Lemma 2: If $2^{p-1}(2^p-1)$ were a perfect square, then both $2^{p-1}$ and $2^p-1$ would have to be squares. This uses the uniqueness of prime factorizations.
Lemma 3: The prime $2^p-1$ cannot be a perfect square for $p>2$. If $2^p-1 = k^2$, then $k^2+1$ is a power of two; solving $k^2+1=2^p$ only allows $k=1$ and $p=1$, which is too small.
Lemma 4: Odd perfect numbers, if they exist, have the form $N = q^{\alpha} m^2$ with $q$ prime and $\alpha \equiv 1 \pmod 4$. Therefore $N$ cannot be a perfect square because the exponent of $q$ is odd.
The hardest part is rigorously excluding even perfect numbers being squares using the form $2^{p-1}(2^p-1)$, and the subtlety lies in solving $k^2+1=2^p$. The lemma most likely to fail is the odd perfect number argument, as the existence of such numbers is not known.
Solution
Let $n$ be a perfect number. First, assume $n$ is even. By the Euclid–Euler theorem, any even perfect number has the form $n = 2^{p-1}(2^p-1)$, where $2^p-1$ is prime. Assume for contradiction that $n$ is a perfect square. Then $2^{p-1}(2^p-1) = k^2$ for some integer $k$. Consider the prime factorizations. In $2^{p-1}(2^p-1)$, the exponent of $2$ is $p-1$, so $p-1$ must be even. Hence $p$ is odd, so $p \ge 3$. Then $2^p-1$ is an odd prime. Since $2^p-1$ is prime and appears with exponent $1$, for $k^2$ to have all even exponents in its prime factorization, $2^p-1$ would also need an even exponent. This is impossible, since its exponent is $1$. Therefore $n$ cannot be an even perfect square.
Next, consider an odd perfect number. Any odd perfect number, if it exists, can be written in the form $N = q^{\alpha} m^2$, where $q$ is prime, $q \equiv \alpha \equiv 1 \pmod 4$, and $\gcd(q,m)=1$. The exponent of $q$ is $\alpha$, which is odd. Since a perfect square must have all exponents even in its prime factorization, $N$ cannot be a perfect square.

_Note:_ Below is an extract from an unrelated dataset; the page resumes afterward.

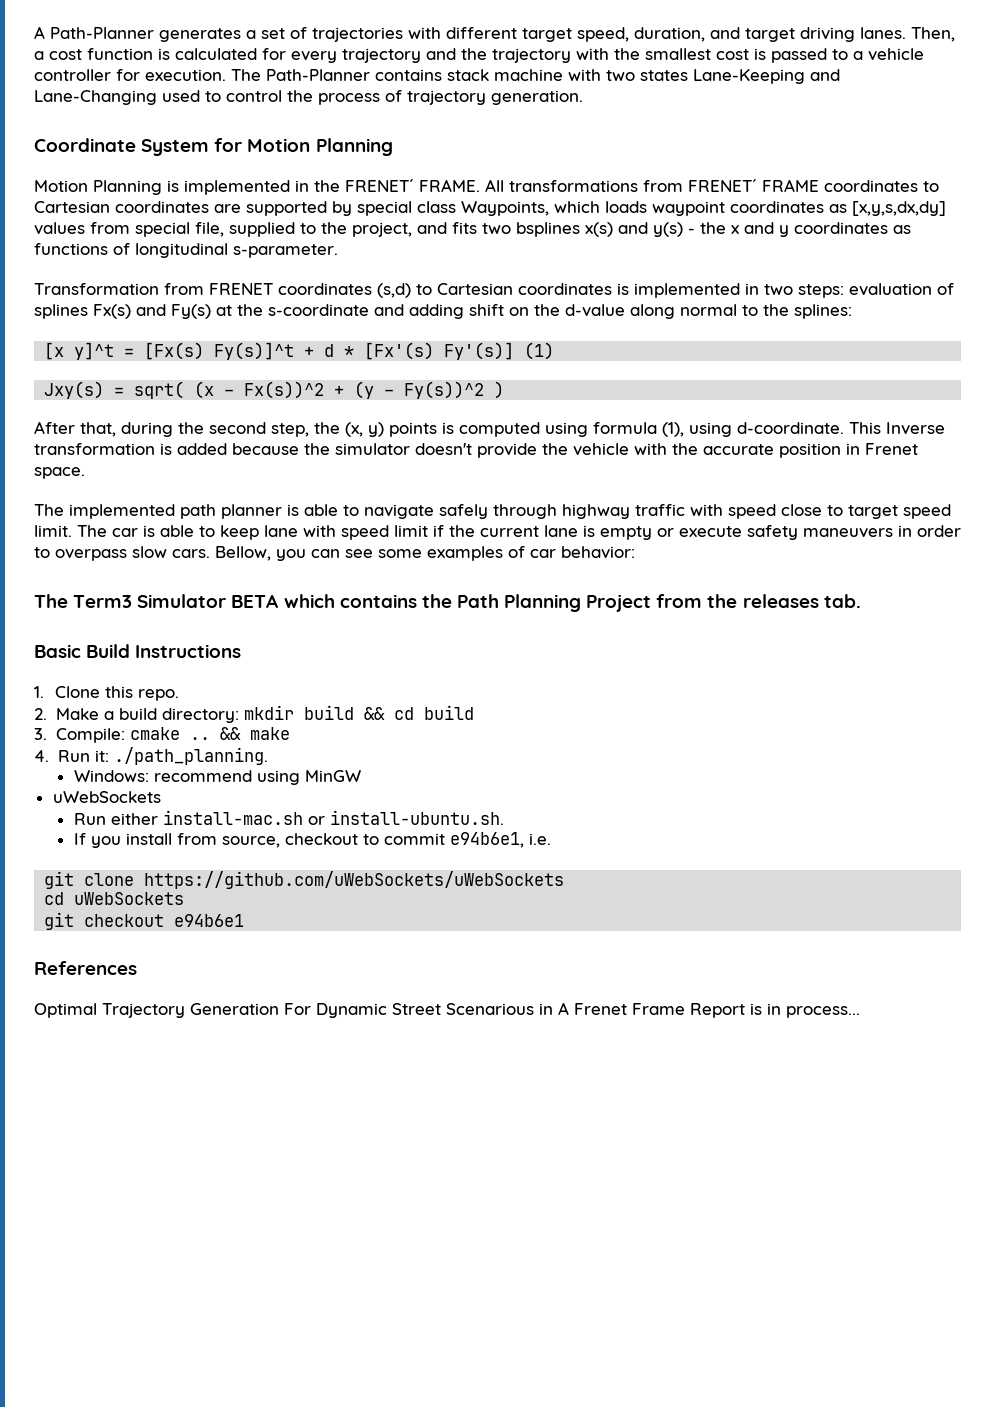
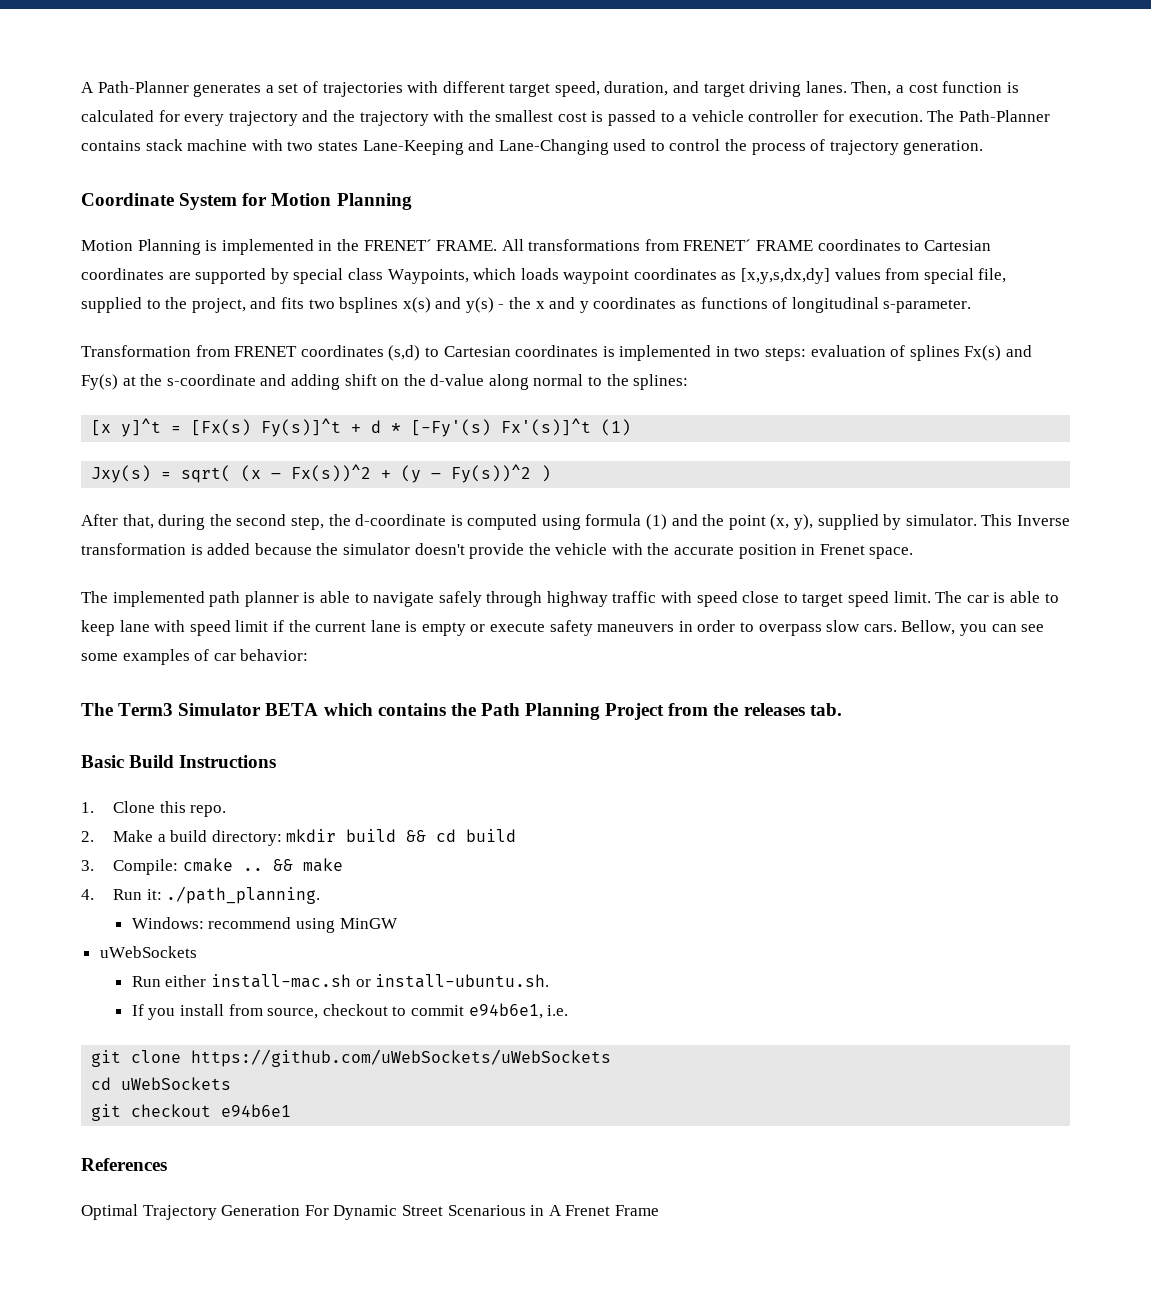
[364,342,515,360] [Fx'(s) Fy'(s)] -> [411,418,592,437] [-Fy'(s) Fx'(s)]^t
[345,422,437,437] (x, y) points -> [355,514,447,526] d-coordinate
[662,422,844,437] (1), using d-coordinate. -> [646,514,977,530] (1) and the point (x, y), supplied by simulator.
[690,1003,860,1018] Report is in process... -> (659, 1210) none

Thus, no perfect number, whether even or odd, can be a perfect square. This completes the proof.
∎
Verification of Key Steps
The step excluding even perfect numbers as squares relies on solving $2^{p-1}(2^p-1)=k^2$. Checking small cases: $p=2$ gives $n=2^{1}(3)=6$, not a square; $p=3$ gives $2^{2}\cdot7=28$, not a square; $p=5$ gives $2^{4}\cdot31=496$, not a square. The equation $2^p-1=k^2$ reduces to $k^2+1=2^p$, whose only positive integer solution is $k=1, p=1$, which does not produce a perfect number. Therefore, the general argument is validated.
For odd perfect numbers, the exponent $\alpha$ of the prime $q$ being odd ensures that $q^{\alpha}$ cannot be part of a square, which is an entirely arithmetic argument independent of the unknown existence of odd perfect numbers. Any careless argument that ignored $\alpha$’s parity would fail.
Alternative Approaches
An alternative approach for even perfect numbers could use modular arithmetic: any perfect square is congruent to $0$ or $1 \pmod 4$, whereas $2^{p-1}(2^p-1)$ with $p\ge3$ is congruent to $6 \pmod 8$, which cannot be a square. This avoids explicit factorization considerations but is less general because it does not extend to hypothetical odd perfect numbers. The chosen approach is preferable because it unifies both even and odd perfect numbers and relies solely on prime factorization and exponents, providing a fully rigorous, general argument.